Principle of Life 5: Take Action
Action is what turns intention into impact and fear into energy.
We love to think, plan, and talk about what we’re going to do. But if we don’t actually move, it’s all just procrastination with a halo. The truth is, doing nothing isn’t neutral — it’s almost always the worst choice you can make.
I’ve seen this in business, in faith, and in family life. A decision delayed is usually a decision made… and rarely a good one. Momentum doesn’t come from perfect clarity — it comes from taking a step.
General Patton once said, “A good plan violently executed now is better than a perfect plan executed next week.” He was right. And Teddy Roosevelt drove the point home with his famous Man in the Arena speech. He said:
“It is not the critic who counts… The credit belongs to the man who is actually in the arena, whose face is marred by dust and sweat and blood; who strives valiantly; who errs, who comes short again and again… but who actually strives to do the deeds.”
That’s why action matters. Not because we’ll always get it right, but because only those who act ever make a difference. The critic doesn’t count. The timid don’t count. The ones who tried, failed, learned, and tried again — they’re the ones who change the world.
God’s Call to Act
God doesn’t just call us to believe — He calls us to act.
Micah 6:8 lays it out clearly:
“He has told you, O man, what is good; and what does the Lord require of you but to act justly, to love mercy, and to walk humbly with your God?”
Notice the first word: act.
Jesus didn’t say, “Agree with me.” He said, “Follow me.” Following requires movement. It requires courage.
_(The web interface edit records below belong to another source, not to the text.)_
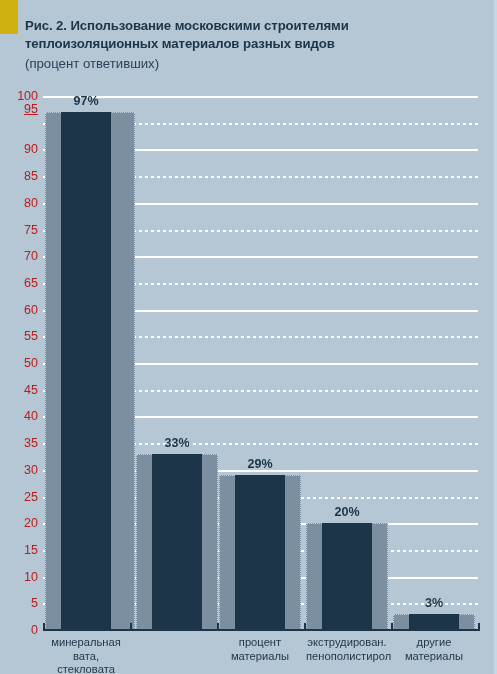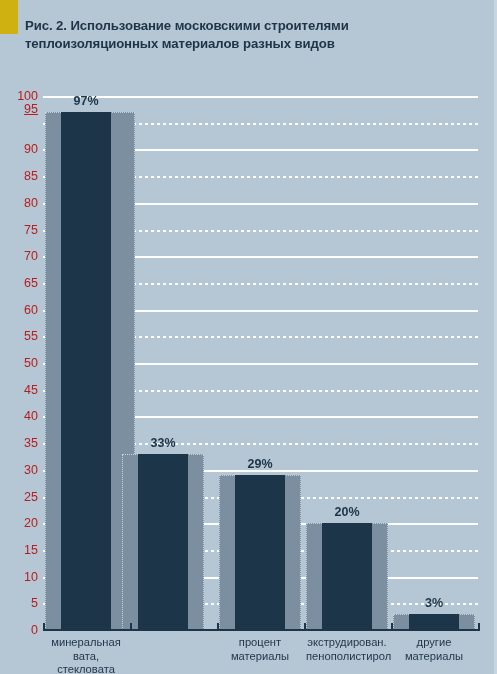--- a/index.html
+++ b/index.html
@@ -175,20 +175,21 @@
 </head>
 <body>
 
 <div id="page">
 
   <div id="accent-bar"></div>
 
   <div id="header">
     <div class="title-line">Рис. 2. Использование московскими строителями</div>
     <div class="title-line">теплоизоляционных материалов разных видов</div>
+    <div id="subtitle">(процент ответивших)</div>
   </div>
 
   <div id="plot-area">
       <div class="gridline solid" style="top: 0px;"></div>
       <div class="gridline dotted" style="top: 26.7px;"></div>
       <div class="gridline solid" style="top: 53.4px;"></div>
       <div class="gridline dotted" style="top: 80.1px;"></div>
       <div class="gridline solid" style="top: 106.8px;"></div>
       <div class="gridline dotted" style="top: 133.5px;"></div>
       <div class="gridline solid" style="top: 160.2px;"></div>
@@ -228,21 +229,21 @@
       <div class="y-tick" style="top: 480.6px;">10</div>
       <div class="y-tick" style="top: 507.3px;">5</div>
       <div class="y-tick" style="top: 534px;">0</div>
     </div>
   <div id="bars">
       <div class="cat-col" style="left: 2px; width: 90px; height: 534px;">
         <div class="band" style="height: 517.98px;"></div>
         <div class="bar" style="height: 517.98px; width: 50px; left: 16px;"></div>
         <div class="bar-label" style="left: 0px; width: 82px; bottom: 521.98px;">97%</div>
       </div>
-      <div class="cat-col" style="left: 79px; width: 82px; height: 500px;">
+      <div class="cat-col" style="left: 93px; width: 82px; height: 500px;">
         <div class="band" style="height: 176.22px;"></div>
         <div class="bar" style="height: 176.22px; width: 50px; left: 16px;"></div>
         <div class="bar-label" style="left: 0px; width: 82px; bottom: 180.22px;">33%</div>
       </div>
       <div class="cat-col" style="left: 176px; width: 82px; height: 534px;">
         <div class="band" style="height: 154.86px;"></div>
         <div class="bar" style="height: 154.86px; width: 50px; left: 16px;"></div>
         <div class="bar-label" style="left: 0px; width: 82px; bottom: 158.86px;">29%</div>
       </div>
       <div class="cat-col" style="left: 263px; width: 82px; height: 418px;">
James 2:17 says it plainly: “Faith by itself, if it has no works, is dead.”
Faith comes alive when we act.
Life Is Not a Walk in the Park
Here’s the reality: life will never be a walk in the park. So don’t go on a walk. Go on an adventure.
Rest has its place. Sit on the bench, catch your breath, enjoy the beauty. But then get up and move forward.
Practical ways to live this out:
- Adopt the mindset: It’s okay to try and fail; it’s not okay to fail to try.
- Start before you’re ready. Perfect conditions will never come.
- Take small, steady steps. Consistency beats big intentions.
- Expect mistakes — they’re feedback, not failure.
- Choose courage over comfort. You already know what’s right more often than you admit.
- Focus outward. The best actions almost always bless someone beyond yourself.
When you take action, fear shrinks. Worry feeds on imagination, not reality. The moment you act, you take worry’s power away.
Action in Leadership and Organizations
This principle doesn’t just apply to individuals — it multiplies in organizations.
An organization, like a person, has a soul, a mind, and a body. It develops habits. It lives by patterns. And nothing kills momentum faster than inaction.
Great organizations make action a habit:
- They normalize trying and failing — because failing to try is unacceptable.
- They move small and learn fast, instead of waiting endlessly for perfect certainty.
- They reward deeds, not just words.
- They expect leaders to decide, not delay.
A bold individual inspires. But a bold organization transforms whole communities.
Reflection Questions
- Where in your life are you waiting when you already know the next step?
- What small action could you take today that would break your cycle of overthinking?
- How has inaction cost you more in the past than failure ever did?
- How would your faith look different if obedience meant acting immediately instead of waiting?
✅ One-liner takeaway: Action is the bridge between knowing the truth and living the truth.